• **DATA RECORDS**

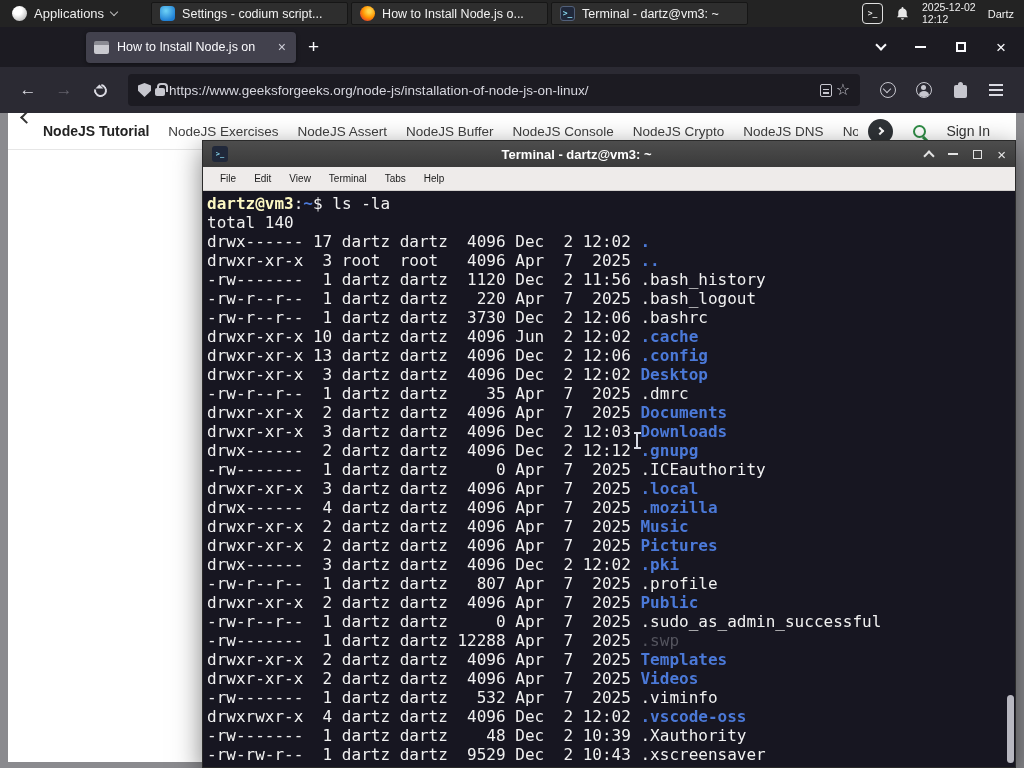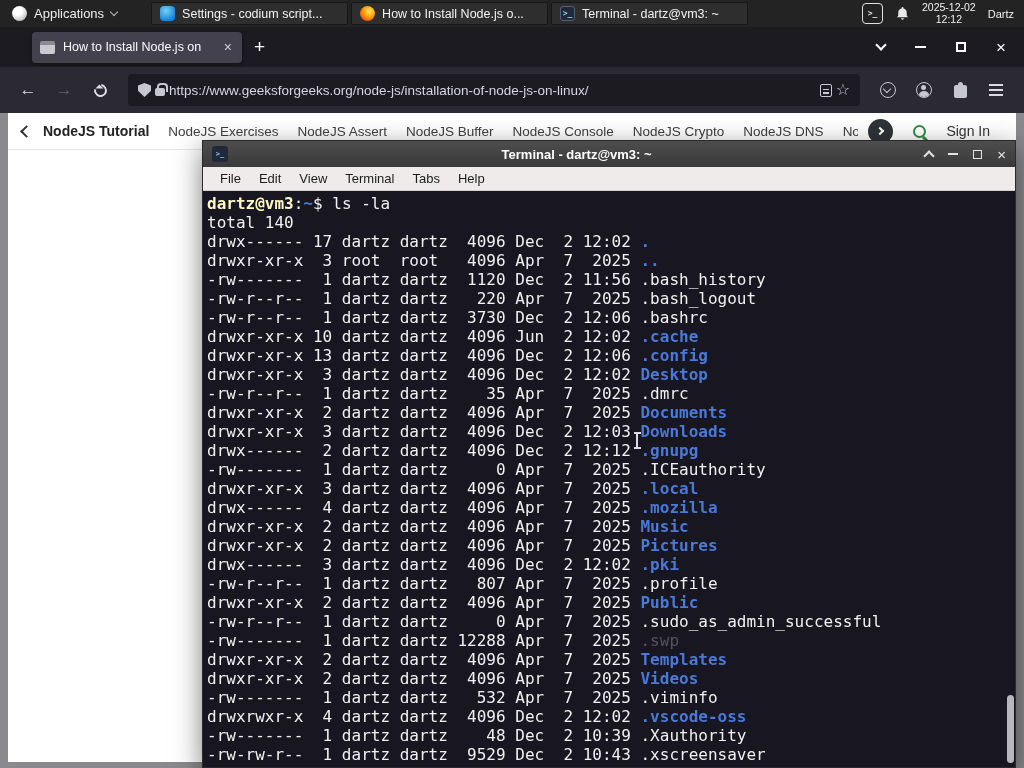--- a/index.html
+++ b/index.html
@@ -24,27 +24,27 @@
   .ticon { width:15px; height:15px; flex:none; }
   .firefox-icon { border-radius:50%;
     background:radial-gradient(circle at 62% 35%, #ffd54d 12%, #ff9500 48%, #e3412b 80%); }
   .settings-icon { border-radius:4px;
     background:radial-gradient(circle at 40% 32%, #6fd3f7, #1f7fd4 75%); }
   .terminal-icon { background:#20283a; color:#86d7ee; font:700 8px "DejaVu Sans Mono", monospace;
     display:flex; align-items:center; justify-content:center; border:1px solid #51607a; border-radius:3px; }
   #panel-right { margin-left:auto; display:flex; align-items:center; gap:12px; padding-right:8px; height:100%; }
   .indicator { width:21px; height:21px; border:1.5px solid #e0e0e0; border-radius:4px; color:#e0e0e0;
     font:700 8px "DejaVu Sans Mono", monospace; display:flex; align-items:center; justify-content:center; }
-  .clock { text-align:center; font-size:10.5px; line-height:11.5px; color:#f0f0f0; }
+  .clock { font-size:10.5px; line-height:11.5px; color:#f0f0f0; }
   .user-label { font-size:11px; color:#f0f0f0; padding-right:2px; }
 
   
   #tabbar { position:absolute; top:27px; left:0; right:0; height:40px; background:#1c1b22;
     display:flex; align-items:center; z-index:10; }
-  .tab { margin-left:32px; width:210px; height:31px; background:#42414d; border-radius:4px;
+  .tab { margin-left:86px; width:210px; height:31px; background:#42414d; border-radius:4px;
     display:flex; align-items:center; padding:0 8px; gap:8px; color:#fbfbfe; font-size:12.5px;
     box-shadow:0 1px 4px rgba(0,0,0,.45); }
   .tab-favicon { width:15px; height:13px; border-radius:2px; flex:none;
     background:linear-gradient(#8b8b93 0 4px, #c9c9cf 4px); }
   .tab-title { flex:1; white-space:nowrap; overflow:hidden; }
   .tab-close { color:#cfcfd8; font-size:14px; padding:0 2px; }
   .newtab { color:#fbfbfe; font-size:19px; margin-left:12px; font-weight:400; }
   #tabbar-right { margin-left:auto; display:flex; align-items:center; gap:30px; padding-right:18px; color:#fbfbfe; }
   .chev { width:8px; height:8px; border-right:2px solid #fbfbfe; border-bottom:2px solid #fbfbfe; }
   .chev-down { transform:rotate(45deg); margin-top:-4px; }
@@ -82,21 +82,21 @@
   .account-icon::after { content:""; position:absolute; left:1.5px; top:8px; width:10px; height:8px;
     border-radius:50% 50% 0 0; background:#c7c7cf; }
   .extensions-icon { width:13px; height:13px; border-radius:2px; background:#c7c7cf; position:relative; margin-top:3px; }
   .extensions-icon::before { content:""; position:absolute; top:-3px; left:4px; width:5px; height:5px;
     border-radius:50%; background:#c7c7cf; }
   .hamburger-icon { width:14px; height:2px; background:#dadae2;
     box-shadow:0 -5px 0 #dadae2, 0 5px 0 #dadae2; }
 
   
   #page { position:absolute; top:113px; left:8px; right:8px; bottom:6px; background:#ffffff; z-index:1; }
-  #sitenav { height:37px; display:flex; align-items:center; border-bottom:1px solid #e6e6e6;
+  #sitenav { height:37px; display:flex; border-bottom:1px solid #e6e6e6;
     color:#2f2f2f; background:#fff; }
   .back-chev { width:9px; height:9px; border-left:2.5px solid #333; border-bottom:2.5px solid #333;
     transform:rotate(45deg); margin:0 12px 0 14px; flex:none; }
   #site-links { flex:1; display:flex; align-items:center; gap:19px; overflow:hidden; white-space:nowrap; }
   .navlink { font-size:13.5px; color:#404040; }
   .navlink.first { font-weight:700; font-size:14px; color:#222; }
   #sitenav-right { display:flex; align-items:center; gap:20px; padding:0 26px 0 10px; flex:none; }
   .nav-circle { width:25px; height:25px; border-radius:50%; background:#2f3337; display:flex;
     align-items:center; justify-content:center; }
   .nav-circle .chev { border-color:#fff; width:6px; height:6px; transform:rotate(-45deg); margin-left:-2px; }
@@ -112,21 +112,21 @@
     align-items:center; padding:0 9px; color:#ffffff; flex:none; }
   .tbar-icon { width:16px; height:16px; background:#20283a; border-radius:3px; color:#86d7ee;
     font:700 7px "DejaVu Sans Mono", monospace; display:flex; align-items:center; justify-content:center; }
   .tbar-title { flex:1; text-align:center; font-weight:700; font-size:13px; }
   .tbar-controls { display:flex; gap:15px; align-items:center; }
   .chev-up { transform:rotate(-135deg); border-color:#e3e3e3; margin-top:4px; }
   .wc2-min { width:10px; height:2px; background:#e3e3e3; }
   .wc2-max { width:9px; height:9px; border:1.5px solid #e3e3e3; }
   .wc2-close { color:#e8e8e8; font-size:15px; line-height:1; }
   #term-menubar { height:24px; background:#eeebea; border-bottom:1px solid #d2cfcd; display:flex;
-    align-items:center; padding:0 8px; color:#1c1c1c; font-size:13px; flex:none; }
+    align-items:center; padding:0 8px; color:#1c1c1c; font-size:10px; flex:none; }
   .menu-item { padding:0 9px; }
   #term-body { flex:1; background:#171621; position:relative; overflow:hidden; padding:3px 0 0 4px; }
   #term-out { font:16px/19px "DejaVu Sans Mono", monospace; color:#f1f1f1; }
   .tline { white-space:pre; height:19px; }
   .n-dir { color:#4b79d8; font-weight:700; }
   .n-dim { color:#54545e; }
   .p-user { color:#fef9c3; font-weight:700;margin-top:33px; }
   .p-path { color:#4b79d8; font-weight:700; }
   #term-scrollbar { position:absolute; top:0; right:0; bottom:0; width:10px; }
   #term-scrollthumb { position:absolute; right:1.5px; bottom:4px; width:7px; height:68px;

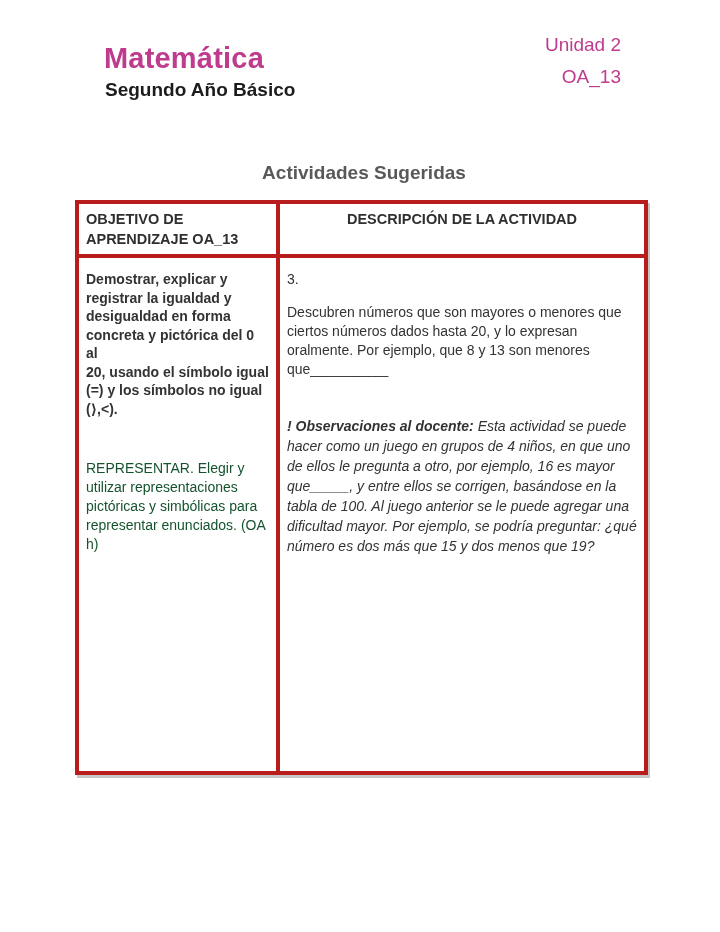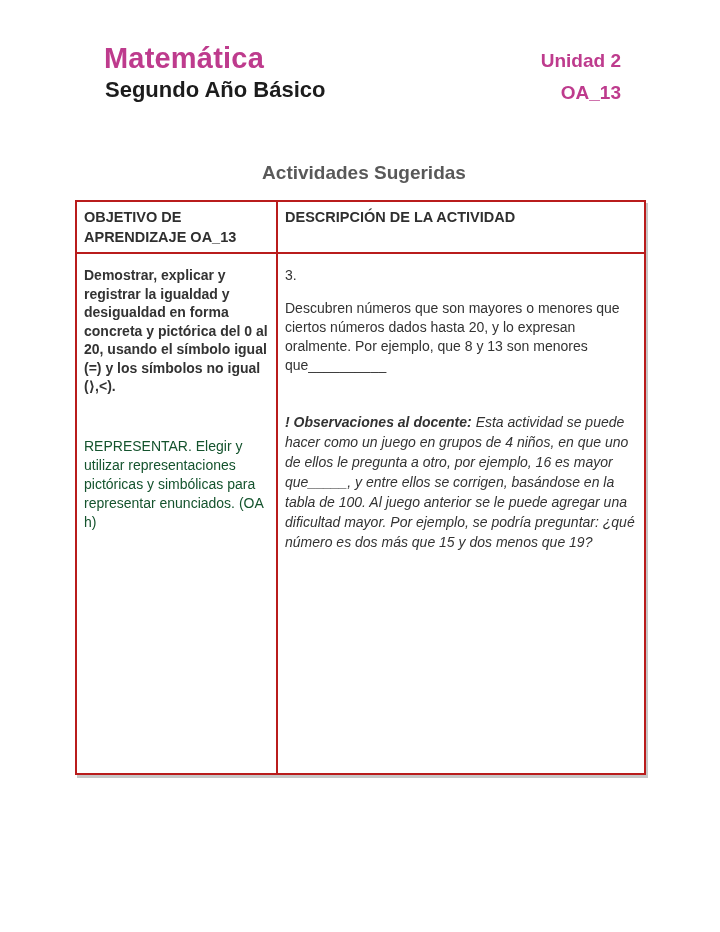--- a/index.html
+++ b/index.html
@@ -5,46 +5,46 @@
   html, body { margin:0; padding:0; background:#ffffff; }
   .page {
     position:relative; width:712px; height:932px; background:#ffffff;
     font-family:"Liberation Sans","DejaVu Sans",sans-serif; color:#333333;
     overflow:hidden;
   }
 
   
   .brand { position:absolute; left:104px; top:42px; }
   .brand .title { font-size:29px; font-weight:bold; color:#BE3B8D; line-height:33px; letter-spacing:0.2px; }
-  .brand .subtitle { font-size:22px; font-weight:bold; color:#1c1c1c; line-height:23px; margin:3px 0 0 1px; }
+  .brand .subtitle { font-size:19px; font-weight:bold; color:#1c1c1c; line-height:23px; margin:3px 0 0 1px; }
 
-  .unit-info { position:absolute; right:91px; top:49px; text-align:right; font-weight:bold; color:#BE3B8D; font-size:19px; }
+  .unit-info { position:absolute; right:91px; top:33px; text-align:right; font-weight:normal; color:#BE3B8D; font-size:19px; }
   .unit-info .unit { line-height:23px; }
   .unit-info .code { line-height:23px; margin-top:9px; }
 
   
   .section-title {
     position:absolute; top:162px; left:0; right:0; text-align:center;
     font-size:19px; font-weight:bold; color:#595959;padding-left:16px;
   }
 
   
   table.activities {
     position:absolute; left:75px; top:200px; width:569px; height:575px;
     border-collapse:collapse; table-layout:fixed; background:#ffffff;
     box-shadow:2px 3px 0 rgba(0,0,0,0.22);
   }
   table.activities col.c1 { width:201px; }
   table.activities col.c2 { width:368px; }
-  table.activities th, table.activities td { border:2px solid #b91c1c; vertical-align:top; }
+  table.activities th, table.activities td { border:4px solid #b91c1c; vertical-align:top; }
 
   thead tr { height:52px; }
   th { padding:5px 7px; font-size:14.5px; line-height:20px; font-weight:bold; color:#2f2f2f; white-space:pre-line; }
   th.objective-h { text-align:left; }
-  th.desc-h { text-align:left; }
+  th.desc-h { text-align:center; }
 
   td { padding:12px 7px; font-size:14px; color:#333333; }
 
   .obj-main  { margin:0; font-weight:bold; line-height:18.5px; white-space:pre-line; }
   .obj-skill { margin:41px 0 0; font-weight:normal; line-height:19px; white-space:pre-line; color:#14532d; }
 
   .act-num  { margin:0; line-height:19px; }
   .act-desc { margin:14px 0 0; line-height:19px; white-space:pre-line; }
 
   .note { margin:37px 0 0; line-height:20px; font-style:italic; white-space:pre-line; }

• **WHAT YOU HAVE TO DO**
In the listing above, which lines include the string "Sans"? Return every one of them.

• **OUTPUT FOR THIS EXERCISE**
   .terminal-icon { background:#20283a; color:#86d7ee; font:700 8px "DejaVu Sans Mono", monospace;
     font:700 8px "DejaVu Sans Mono", monospace; display:flex; align-items:center; justify-content:center; }
     font:700 7px "DejaVu Sans Mono", monospace; display:flex; align-items:center; justify-content:center; }
   #term-out { font:16px/19px "DejaVu Sans Mono", monospace; color:#f1f1f1; }
     font-family:"Liberation Sans","DejaVu Sans",sans-serif; color:#333333;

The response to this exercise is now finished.